South Africa: China’s Huawei launches innovation center amid security concerns
South African President Cyril Ramaphosa has welcomed the opening of a new Huawei Innovation Center in the country, expressing hope that the Chinese giant’s new technologies would help Africa “leapfrog into the Fourth Industrial Revolution.”
Speaking at the launch event in Johannesburg, Ramaphosa commended Huawei for its “confidence in the South African economy and its potential.” Standing alongside the Chinese Ambassador Chen Xiaodong and the President of Huawei sub-Saharan Africa, Leo Chen, Ramaphosa noted that “for South Africa, expanding digital infrastructure is one of the primary engines of economic growth. The development of information technology is key to the competitiveness of our economy.” Huawei has also recently partnered with South African company Vuma to provide higher speeds for fiber internet.
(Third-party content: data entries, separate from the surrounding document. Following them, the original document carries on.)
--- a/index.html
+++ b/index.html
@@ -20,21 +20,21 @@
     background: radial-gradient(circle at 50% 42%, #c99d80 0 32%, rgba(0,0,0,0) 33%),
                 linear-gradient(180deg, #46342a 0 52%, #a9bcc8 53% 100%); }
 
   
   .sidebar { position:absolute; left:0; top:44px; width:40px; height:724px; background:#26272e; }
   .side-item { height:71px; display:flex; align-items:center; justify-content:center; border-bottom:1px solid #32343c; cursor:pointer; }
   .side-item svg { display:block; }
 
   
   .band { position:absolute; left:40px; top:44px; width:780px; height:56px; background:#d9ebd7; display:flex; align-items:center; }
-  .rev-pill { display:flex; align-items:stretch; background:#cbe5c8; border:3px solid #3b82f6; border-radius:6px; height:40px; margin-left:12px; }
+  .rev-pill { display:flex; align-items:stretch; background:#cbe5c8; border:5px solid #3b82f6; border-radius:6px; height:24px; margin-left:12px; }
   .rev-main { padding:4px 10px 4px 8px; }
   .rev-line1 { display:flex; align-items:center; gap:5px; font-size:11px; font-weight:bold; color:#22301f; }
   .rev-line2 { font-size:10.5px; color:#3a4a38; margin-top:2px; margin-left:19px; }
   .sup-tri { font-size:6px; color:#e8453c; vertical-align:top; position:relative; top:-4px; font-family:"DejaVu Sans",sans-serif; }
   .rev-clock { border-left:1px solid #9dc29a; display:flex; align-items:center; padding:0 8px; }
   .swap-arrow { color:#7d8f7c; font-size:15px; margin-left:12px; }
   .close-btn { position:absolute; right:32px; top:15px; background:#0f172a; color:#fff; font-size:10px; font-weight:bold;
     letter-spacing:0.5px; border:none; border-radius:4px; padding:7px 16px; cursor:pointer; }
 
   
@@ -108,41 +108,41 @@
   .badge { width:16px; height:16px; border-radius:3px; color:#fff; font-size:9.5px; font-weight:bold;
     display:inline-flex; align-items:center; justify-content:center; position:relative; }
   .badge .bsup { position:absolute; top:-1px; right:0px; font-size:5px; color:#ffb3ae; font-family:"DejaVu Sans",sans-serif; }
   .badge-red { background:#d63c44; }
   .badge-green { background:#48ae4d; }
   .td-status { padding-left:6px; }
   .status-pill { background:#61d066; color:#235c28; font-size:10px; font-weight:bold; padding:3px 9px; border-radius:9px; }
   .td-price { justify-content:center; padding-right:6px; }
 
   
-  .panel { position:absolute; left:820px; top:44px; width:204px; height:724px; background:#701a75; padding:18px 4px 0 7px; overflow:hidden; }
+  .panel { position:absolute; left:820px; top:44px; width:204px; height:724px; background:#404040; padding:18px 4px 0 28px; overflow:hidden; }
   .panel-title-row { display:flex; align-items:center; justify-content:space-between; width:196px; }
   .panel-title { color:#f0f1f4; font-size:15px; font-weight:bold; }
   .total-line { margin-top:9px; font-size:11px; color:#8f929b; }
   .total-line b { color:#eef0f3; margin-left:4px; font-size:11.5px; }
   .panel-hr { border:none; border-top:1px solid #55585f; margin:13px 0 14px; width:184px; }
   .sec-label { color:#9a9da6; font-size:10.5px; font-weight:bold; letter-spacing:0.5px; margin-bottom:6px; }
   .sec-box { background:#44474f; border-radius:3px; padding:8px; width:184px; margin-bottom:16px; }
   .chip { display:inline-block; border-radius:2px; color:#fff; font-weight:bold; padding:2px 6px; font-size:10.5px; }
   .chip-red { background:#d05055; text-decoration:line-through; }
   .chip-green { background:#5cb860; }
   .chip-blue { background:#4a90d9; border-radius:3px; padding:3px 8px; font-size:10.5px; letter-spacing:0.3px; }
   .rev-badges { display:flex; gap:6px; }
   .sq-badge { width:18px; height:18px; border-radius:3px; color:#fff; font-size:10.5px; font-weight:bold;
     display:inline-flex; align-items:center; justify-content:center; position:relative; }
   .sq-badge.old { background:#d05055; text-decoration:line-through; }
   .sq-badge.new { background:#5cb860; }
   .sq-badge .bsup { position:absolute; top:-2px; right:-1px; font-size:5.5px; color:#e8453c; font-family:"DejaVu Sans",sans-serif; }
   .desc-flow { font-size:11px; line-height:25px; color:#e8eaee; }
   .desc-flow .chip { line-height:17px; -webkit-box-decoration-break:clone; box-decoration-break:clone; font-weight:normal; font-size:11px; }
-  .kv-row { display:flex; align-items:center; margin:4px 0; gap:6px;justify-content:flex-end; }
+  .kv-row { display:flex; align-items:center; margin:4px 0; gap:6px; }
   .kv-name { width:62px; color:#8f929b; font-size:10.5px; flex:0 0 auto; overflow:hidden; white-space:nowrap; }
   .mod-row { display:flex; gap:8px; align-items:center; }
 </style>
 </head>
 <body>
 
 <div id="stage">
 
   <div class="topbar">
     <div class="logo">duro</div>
Huawei was sanctioned in the United States in 2019 by then-President Donald Trump due to concerns that Beijing was trying to monopolize networks and possibly use them for potential espionage activities. The company, however, already has a significant digital presence in most of Africa, much of which struggles with low connectivity. Earlier this year, a group of US lawmakers criticized Pretoria for its ties to Beijing, including its use of Chinese tech. Washington has been playing catch-up to China in the continent, announcing last year that US-backed telecom company Africell had invested to deliver a 5G network in Angola.
While the US-led global campaign against Huawei has gained traction in some countries in the Global North, the concerns raised about the pliability of the Chinese company’s 5G network for espionage and surveillance have left Africa largely unperturbed, according to Emeka Umejei, a media expert from the American University of Nigeria. Umejei warns that in the long-term, Huawei’s 5G network “could hold troubling consequences for Africa’s transitional democracies. The rise of a hegemonic Chinese internet may result in the reproduction of digital authoritarianism in Africa.”